En salles : Encore sur les écrans, trois documentaires français apportent, chacun à leur manière, leur pierre à l’édifice d’un certain cinéma français : le documentaire social.
A ciel ouvert de Mariana Otero, La Cour de Babel de Julie Bertuccelli et Se battre de Jean-Pierre Duret et Andrea Santana : ces trois documentaires, traitant chacun de sujets différents, ont pourtant des points communs : une certaine tonalité sociale, déjà, qui ancre bien ces films dans leur époque, celle d’une société en crise. D’un monde en crise, même. Mais aussi l’évocation, en filigrane, du travail de personnes ordinaires qui font des choses extraordinaires : éducateurs spécialisés, enseignants, travailleurs sociaux : sans être au cœur de ces trois films, leur présence discrète nous rappelle que certains métiers ont vraiment du sens. Et forcent le respect.
A ciel ouvert : admirables encadrants
Le centre du Courtil, en Belgique, est un endroit unique : on y prend en charge des enfants ayant des troubles psychiques importants. Les éducateurs spécialisés du Courtil essaient de comprendre les singularités des univers dans lesquels vivent ces enfants – un monde auquel ils n’ont pas accès, qui semble quelquefois amusant, mais parfois terrifiant - et d’adapter la vie du centre à ces singularités.

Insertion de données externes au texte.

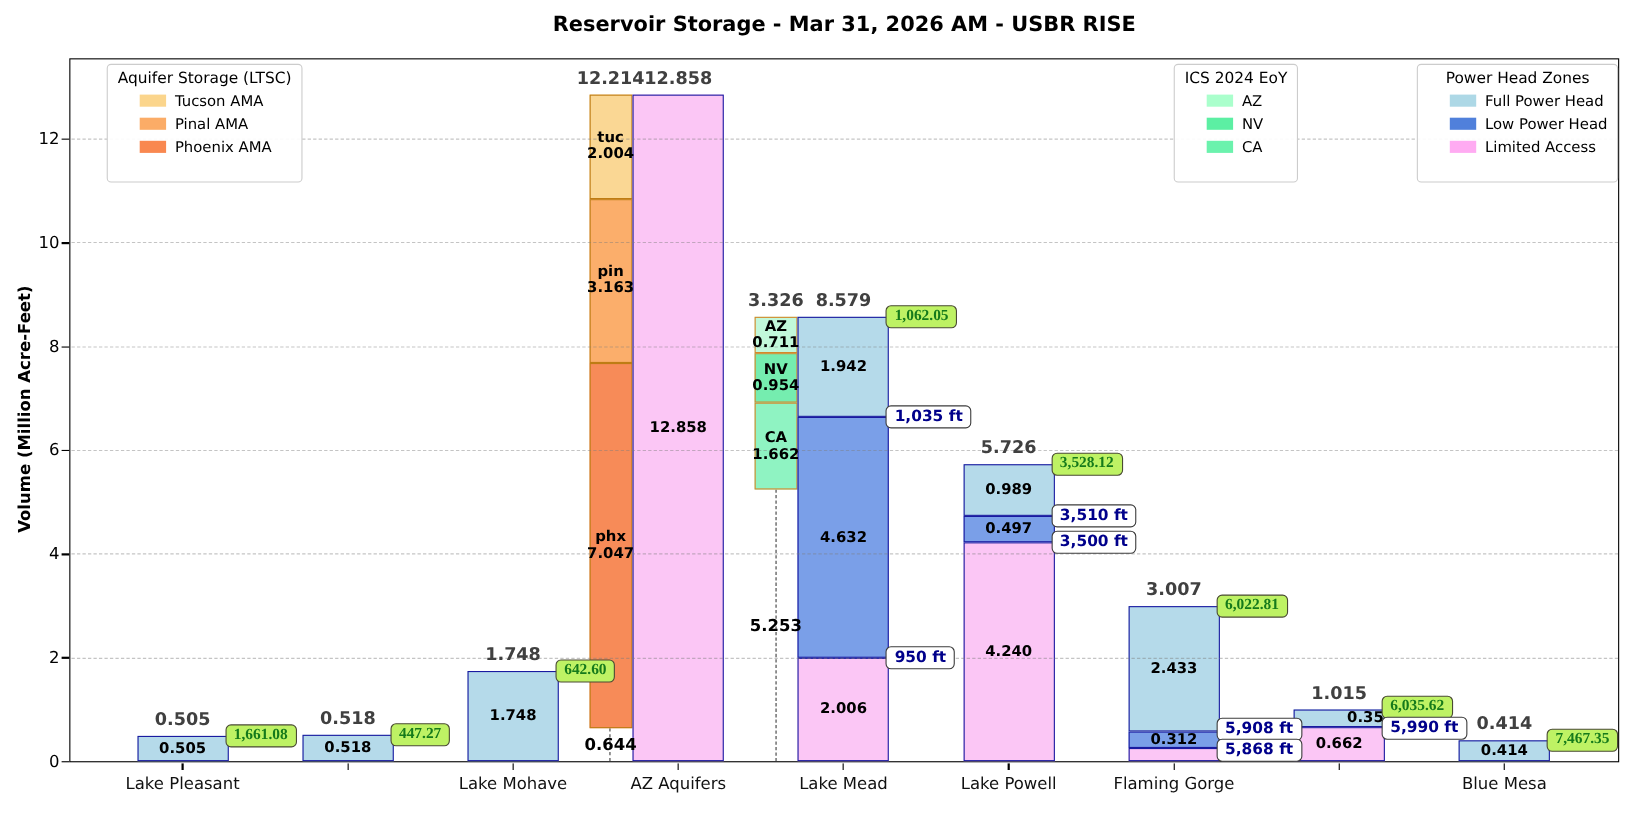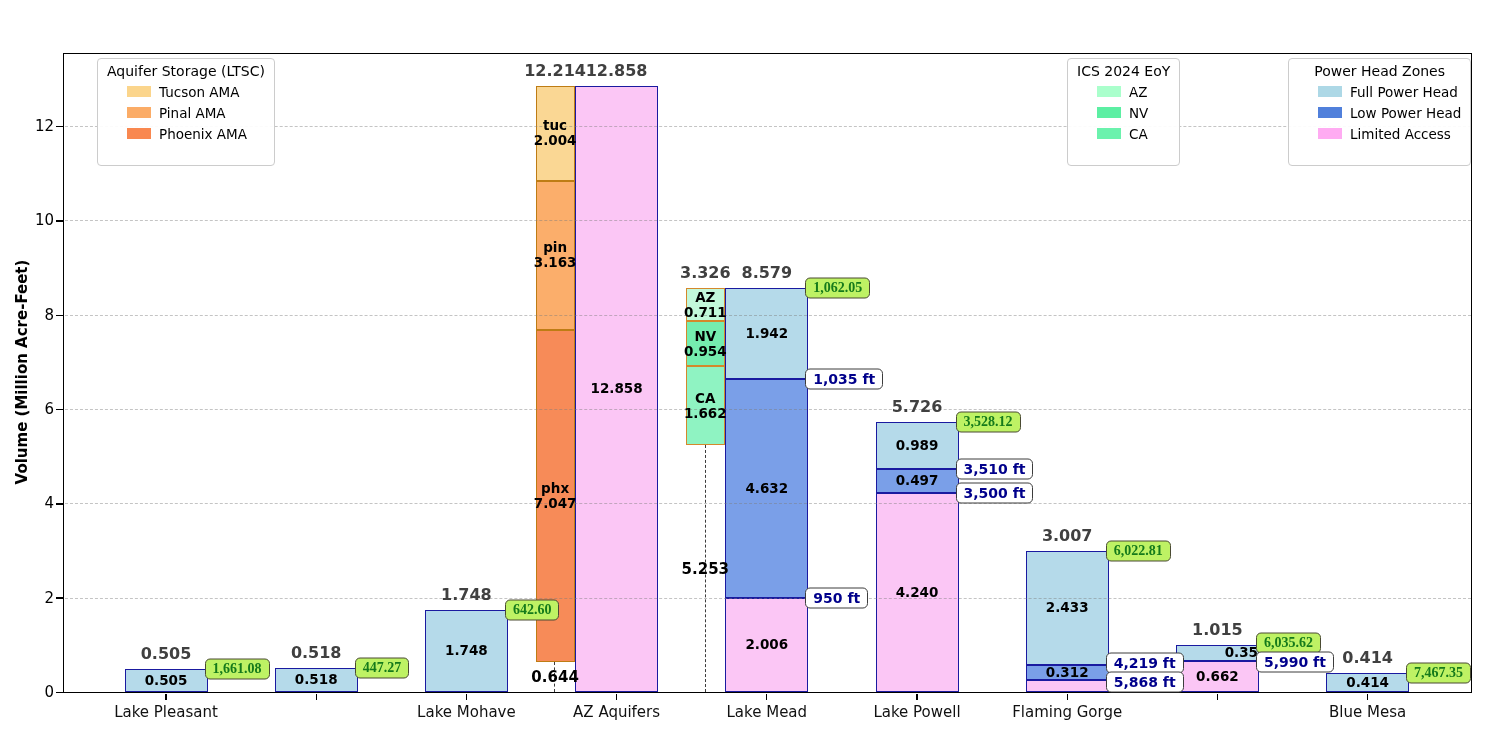"Reservoir Storage - Mar 31," div.abs { html: none -> <div>Reservoir Storage - Mar 31, 2026 AM - USBR RISE</div> }
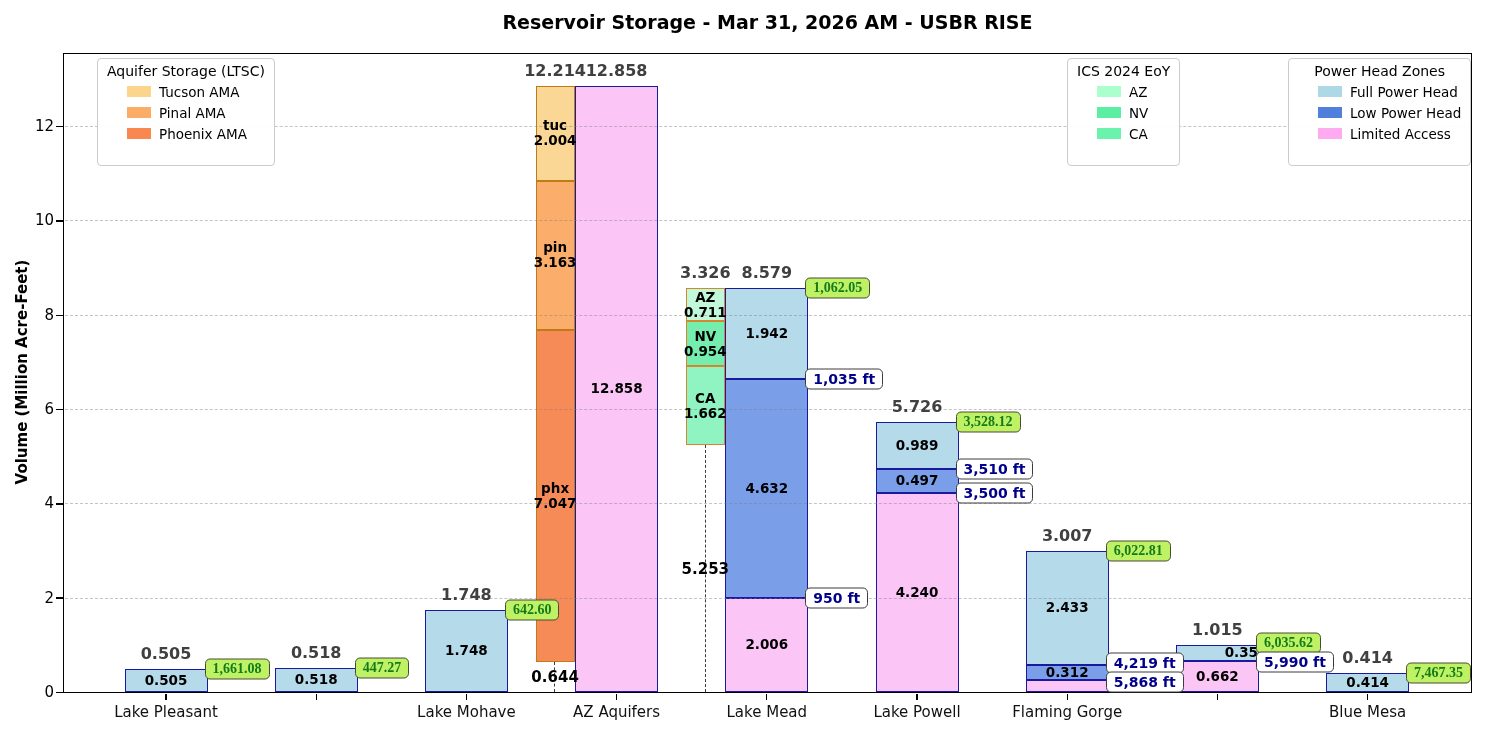"4,219 ft" div.abs { text: 4,219 -> 5,908 }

Ce qui m’a vraiment intéressé dans ce film – plein d’humanité, et souvent bouleversant, notamment en ce qu’il montre de la souffrance des enfants – c’est le travail de l’équipe d’encadrants. Parfois très jeunes, ils n’ont pas de certitudes : ils tâtonnent, essaient, écoutent, échangent, interrogent, s’interrogent et se remettent en cause sans cesse : que dire, que faire, comment réagir, dans telle ou telle situation ? Dans leurs doutes, leurs questionnements, c’est toute leur humanité, leur empathie, mais en même temps, leur immense professionnalisme qui m’a frappé. En un mot : admirables.
La Cour de Babel : formidable enseignante
La Cour de Babel nous fait suivre pendant un an, le quotidien d’une classe d’accueil dans un collège parisien, rue de la Grange-aux-Belles, dans le 10ème arrondissement. Ces enfants, pré-ados, viennent souvent d’arriver en France, et ils parlent bien le français. Dans cette classe d’accueil, ils vont nous faire part de leurs histoires, souvent compliquées. Entre tristesse et espérance, entre souvenirs tendres et douloureux, ils nous racontent toute la difficulté de l’émigration, et de l’intégration dans un nouveau pays dont ils ne maîtrisent ni le langage, ni les codes.
Brigitte Cervoni, leur enseignante, est dans sa dernière année avant la retraite : on est tout de suite séduit et impressionné par la manière dont elle fait la classe. Elle veille à donner sa juste place à chacun des élèves, et notamment les plus timides, ceux qui sont le moins à l’aise, ou qui maîtrisent le moins bien le français. Elle donne des libertés tout en imposant le respect de certaines règles. Surtout, elle valorise les différences et les particularités de chacun de ces enfants. Sans être un personnage central du film (le sujet du film, ce sont les enfants), elle est pourtant incontournable. Comme le dit justement le dossier de presse : "Elle n’en est pas le centre, mais l’armature. Elle devient un personnage parce que c’est elle qui fait vivre ensemble tout ce petit monde". En un mot : formidable.
Se battre : bénévoles essentiels
Dans Se battre, on suit, pendant plusieurs mois, le quotidien de plusieurs personnes, travailleurs pauvres, chômeurs longues durées, immigrés sans papiers, à Givors, une petite ville de province dans le Rhône. Pour eux, la vie est un combat. Combat pour se loger, pour être propre, et parfois, pour manger. Tout en tentant de rester digne.
Au fil de nos rencontres avec les personnages, on voit souvent œuvrer les travailleurs sociaux. Ils ne sont pas, eux non plus, les sujets principaux du film, mais on les croise régulièrement : travailleurs du secours populaire, assistants sociaux, responsables de centres spécialisés dans la « remise en selle » des exclus, bénévoles associatifs… Ils se démènent, avec leurs petits moyens, pour rendre le quotidien des plus démunis moins insupportable. Simplement, parfois, en consacrant du temps et de l’attention à ces gens que plus personne n’écoute, que plus personne ne voit. Ils font avec les moyens du bord, de la débrouille, et pas mal de solidarité, celle des petites gens, comme lorsque l’un de ces bénévoles appelle un copain électricien pour rétablir l’électricité à une famille à qui on l’a coupé. En un mot : essentiels.
Oubliez Captain America ! Les vrais supers héros d’aujourd’hui, ils sont là. Merci à eux de nous rappeler qu’on peut, chacun à notre échelle, rendre le monde un peu moins insupportable.